The present disclosure relates to machine learning systems and methods for performing entity resolution using a flexible minimum weight set packing framework. The system uses attributes of a table to determine if two observations represent the same real world entity. Specifically, pair identification is performed such that pairs are selected in a high recall-low precision region of a precision-recall curve. This serves to eliminate the overwhelming majority of bad matches while keeping the possible good matches, and exploits the fact that the number of false matches is significantly greater than the number of true matches in entity resolution problems. More specifically, the system first generates a limited set of pairs of observations. The each set of pairs of observations may be co-assigned in a hypothesis. The system then generates a probability score for each pair of observations. The probability score is defined over a given pair of observations which is the probability that the pair is associated with a common entity in ground truth. The system then defines problem specific cost terms of a single hypothesis cost terms associated with pairs of possible co-associate observations. For example, the system can generate cost terms by adding a bias to negative of probability scores. The system then determines a negative (or lowest) reduced cost of the hypothesis (which can be referred to as “pricing”). The system then performs entity resolution using a F-MWSP formulation. Specifically, using the F-MWSP formulation, the system packs observations into a hypotheses based on the cost terms. This generates a bijection from the hypothesis in the packing to real world entities.
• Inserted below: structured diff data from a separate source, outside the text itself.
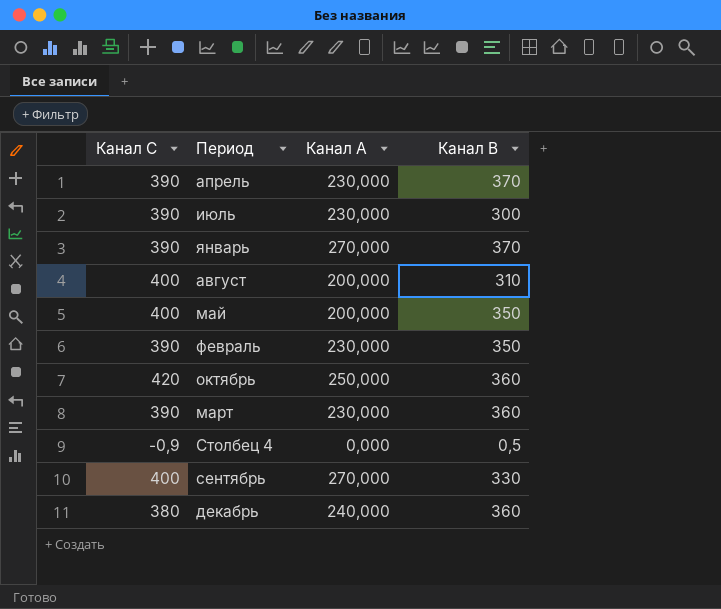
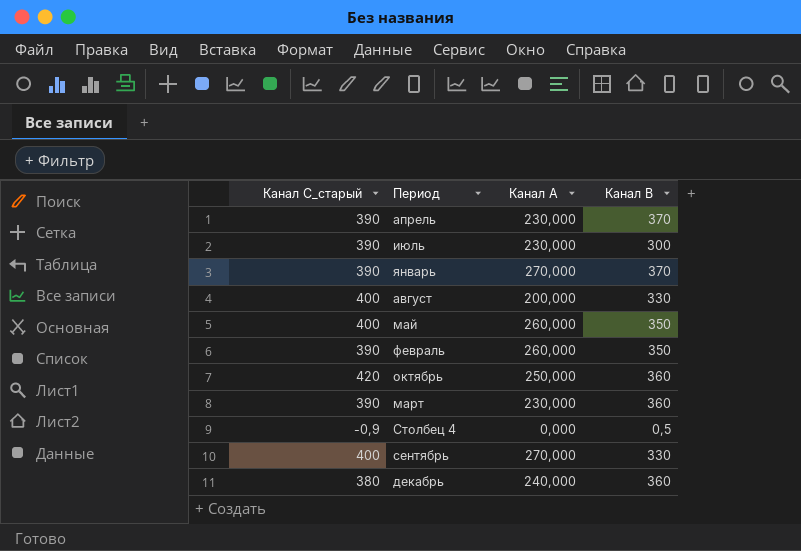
column name: Канал C -> Канал C_старый
август | Канал B: 310 -> 330
май | Канал A: 200,000 -> 260,000
февраль | Канал A: 230,000 -> 260,000

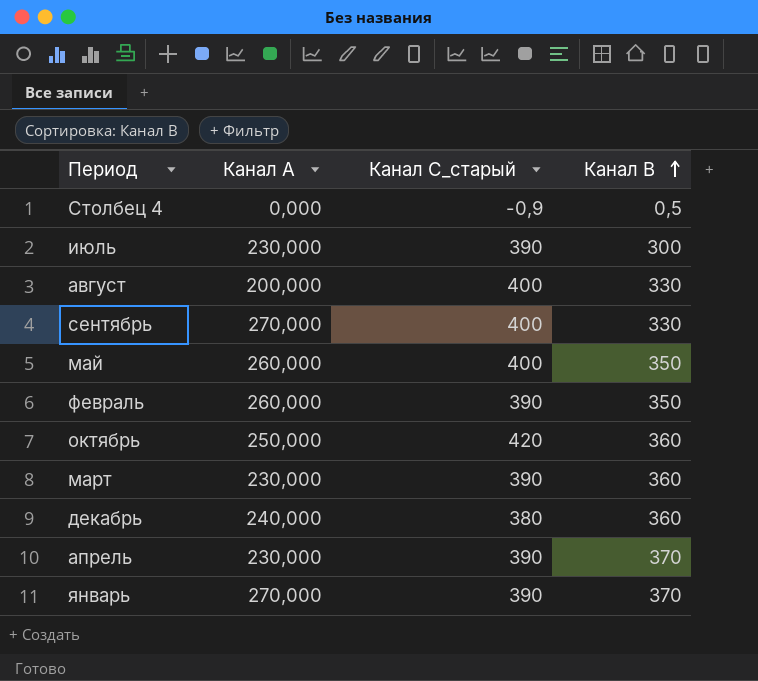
row order: none -> Канал B ascending
column Канал C_старый | position: 1 -> 3

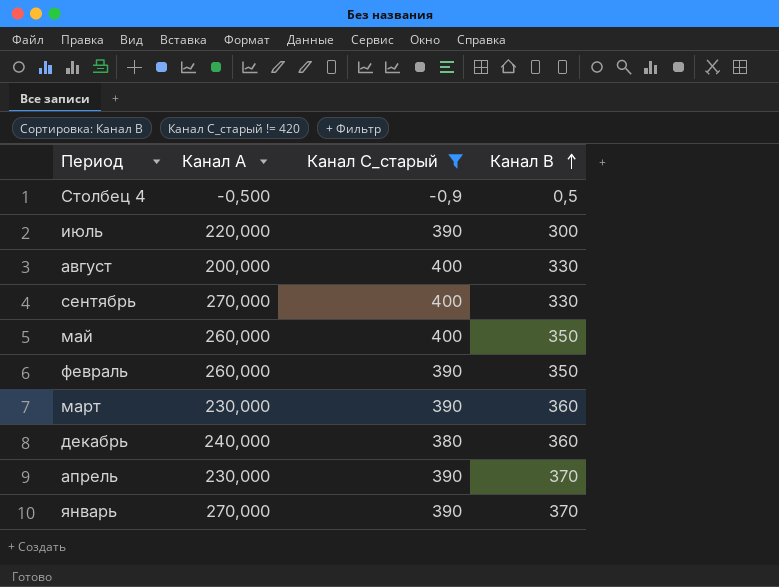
filter: none -> Канал C_старый != 420
Столбец 4 | Канал A: 0,000 -> -0,500
июль | Канал A: 230,000 -> 220,000

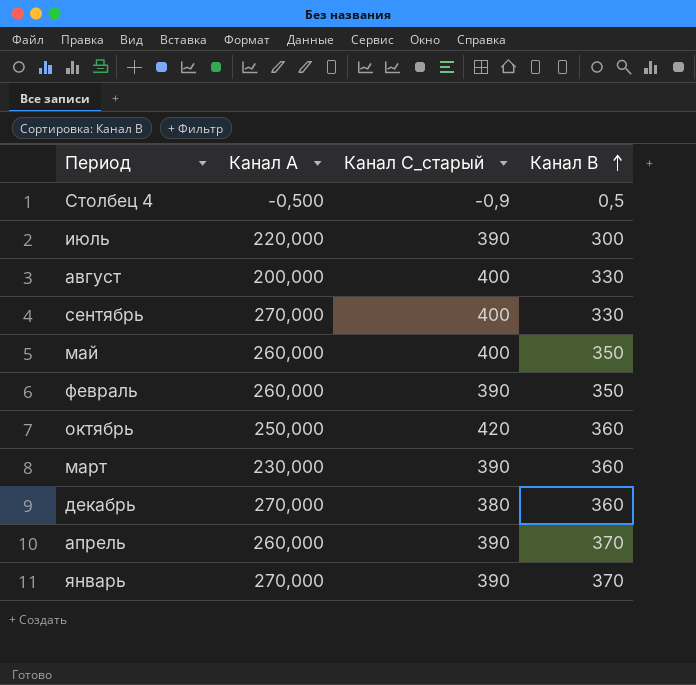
filter: Канал C_старый != 420 -> none
декабрь | Канал A: 240,000 -> 270,000
апрель | Канал A: 230,000 -> 260,000

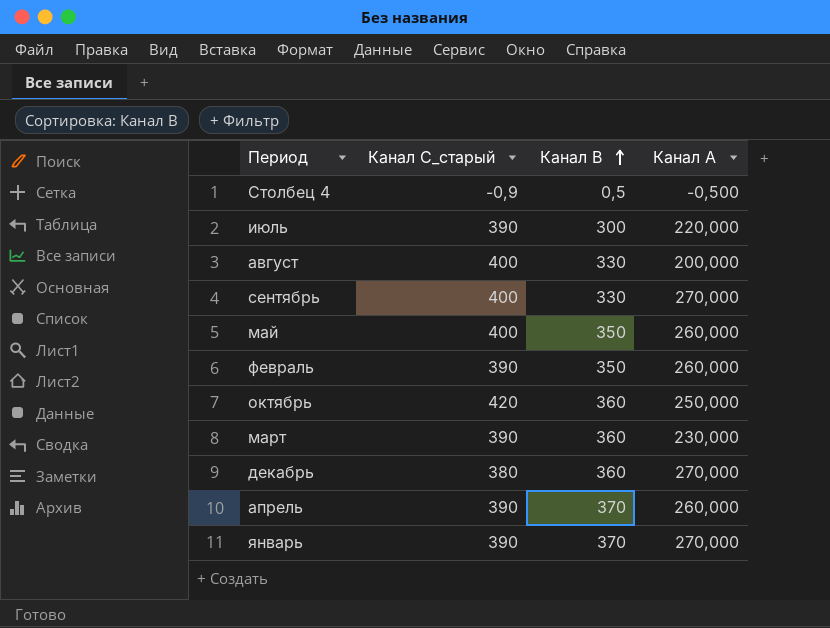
column Канал A | position: 2 -> 4

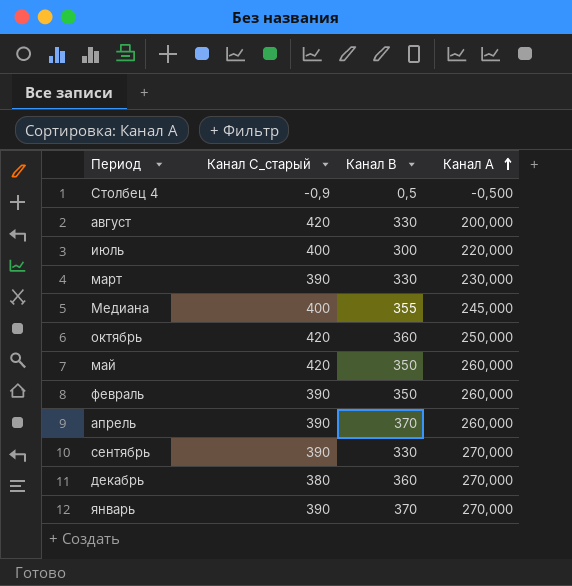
row order: Канал B ascending -> Канал A ascending
август | Канал C_старый: 400 -> 420
июль | Канал C_старый: 390 -> 400
март | Канал B: 360 -> 330
row Медиана: none -> 400 | 355 | 245,000
май | Канал C_старый: 400 -> 420
сентябрь | Канал C_старый: 400 -> 390

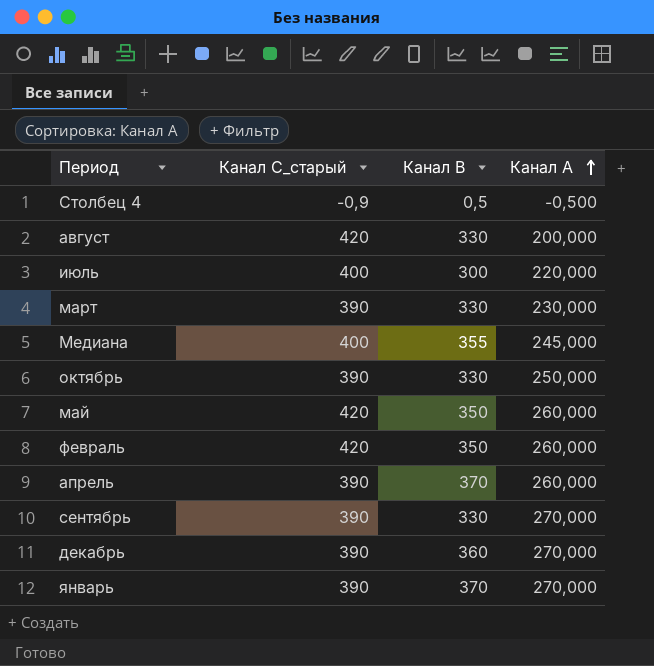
октябрь | Канал C_старый: 420 -> 390
октябрь | Канал B: 360 -> 330
февраль | Канал C_старый: 390 -> 420
декабрь | Канал C_старый: 380 -> 390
The foregoing features of the invention will be apparent from the following Detailed Description of the Invention, taken in connection with the accompanying drawings, in which:
The present disclosure relates to machine learning systems and methods for performing entity resolution using a flexible minimum weight set packing framework, as described in detail below in connection with
The present system describes an optimized approach to entity resolution. Specifically, the present system models entity resolution as correlation-clustering, which the present system treats as a weighted set-packing problem and denotes as an integer linear program (“ILP”). Sources in the input data correspond to elements, and entities in output data correspond to sets/clusters. As will be described in greater detail below, the present system performs optimization of weighted set packing by relaxing integrality in an ILP formulation. Since the set of potential sets/clusters cannot be explicitly enumerated, the present system performs optimization using column generation. In addition, the present system generates flexible dual optimal inequalities (“F-DOIs”) which tightly lower-bound dual variables during optimization and accelerate the column generation. The system applies this formulation to entity resolution to achieve improved accuracy and increase speed using fewer computational resources when processing input data (e.g., datasets).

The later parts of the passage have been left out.